Solitary children create a world of their own. They figure things out based on their own experiences, and if left to their own imagination for very long, they believe their theories long before they accept those of others. Whew! Was I ever a solitary child.
This is what I believed. There were ants and ladybugs and butterflies and bees, all much smaller than I was. Then there were kittens and puppies, and me and my family, all on a middle level of size. Above us were the trees and giants, and angels in the clouds, huge beings, ones I could not always see, and they were on the third level of size. The ants and the ladybugs and those creatures that crawled on the ground, they were not always visible to my eyes, just as the giants and the angels were invisible to me too. But I knew they were there. I knew that I controlled the fate of the ant on my toes, and the ladybug that landed on my shoulder. I could allow them to stay or I could force them to be gone. Same with kittens and puppies. They were in control of things that were smaller than they were. My kitten could swallow my goldfish, and there wasn't a thing the poor goldfish could do about it. Silly Joe Devlin could tie my kitten's tail in a knot, and there was nothing my Kitty Fluff could do about it. But I could lob a black walnut right at the back of Joe Devlin's miserable neck, and there wasn't a thing he could do about that either. And those very large things that I could not see? Well, those giants could squash me like a bug if they wanted too, and the angels could swoosh down and fly me away, if they wanted to, but just like Kitty Fluff trusted me to take care of her, I had to trust the angels to take care of me.

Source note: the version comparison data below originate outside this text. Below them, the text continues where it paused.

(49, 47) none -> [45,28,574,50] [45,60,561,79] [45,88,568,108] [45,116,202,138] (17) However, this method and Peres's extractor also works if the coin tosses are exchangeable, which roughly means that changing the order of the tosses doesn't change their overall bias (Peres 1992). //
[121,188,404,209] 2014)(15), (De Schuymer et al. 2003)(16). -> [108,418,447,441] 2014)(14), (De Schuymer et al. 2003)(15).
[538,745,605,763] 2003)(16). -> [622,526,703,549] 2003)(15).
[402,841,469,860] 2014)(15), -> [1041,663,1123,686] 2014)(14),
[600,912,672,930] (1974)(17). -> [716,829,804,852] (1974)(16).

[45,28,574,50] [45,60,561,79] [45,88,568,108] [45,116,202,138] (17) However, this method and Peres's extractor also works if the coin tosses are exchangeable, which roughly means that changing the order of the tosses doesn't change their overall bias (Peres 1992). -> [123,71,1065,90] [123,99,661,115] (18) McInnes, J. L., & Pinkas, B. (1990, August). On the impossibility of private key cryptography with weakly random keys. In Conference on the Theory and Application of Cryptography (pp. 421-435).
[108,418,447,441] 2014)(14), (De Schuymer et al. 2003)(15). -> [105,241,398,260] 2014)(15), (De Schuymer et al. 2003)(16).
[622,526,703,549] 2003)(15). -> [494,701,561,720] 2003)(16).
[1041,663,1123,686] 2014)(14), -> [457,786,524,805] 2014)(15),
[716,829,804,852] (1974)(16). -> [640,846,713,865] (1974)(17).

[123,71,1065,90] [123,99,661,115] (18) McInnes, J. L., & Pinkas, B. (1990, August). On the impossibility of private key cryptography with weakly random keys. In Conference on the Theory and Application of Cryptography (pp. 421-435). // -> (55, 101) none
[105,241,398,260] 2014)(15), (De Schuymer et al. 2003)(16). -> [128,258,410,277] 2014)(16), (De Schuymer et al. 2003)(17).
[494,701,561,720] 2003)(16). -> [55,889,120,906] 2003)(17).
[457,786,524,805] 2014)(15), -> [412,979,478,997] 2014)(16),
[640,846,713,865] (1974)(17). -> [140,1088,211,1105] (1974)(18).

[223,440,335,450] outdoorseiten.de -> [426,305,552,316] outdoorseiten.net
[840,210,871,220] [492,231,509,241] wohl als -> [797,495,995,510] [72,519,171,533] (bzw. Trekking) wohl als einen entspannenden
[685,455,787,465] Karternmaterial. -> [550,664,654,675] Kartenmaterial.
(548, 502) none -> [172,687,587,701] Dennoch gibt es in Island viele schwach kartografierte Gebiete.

So that was my theory for many years, still is, actually when I think about it. There are some things we are here to take care of, just as there are some unseen things that will take care of us, and the chain is not broken. Anyway that was my creed, the one I spent my days and nights living by, and it helped me to understand those things that were unexplainable. I felt the same way about plants. I could see the beauty in the tiniest little bloom, and woe be upon the one who stepped upon the face of the smallest violet. I have been known to stand in front of the blades of the hand pushed lawnmower, glowering at anybody who dared mow down a stand of clover. And Joe Devlin and his evil cronies stayed out of my way.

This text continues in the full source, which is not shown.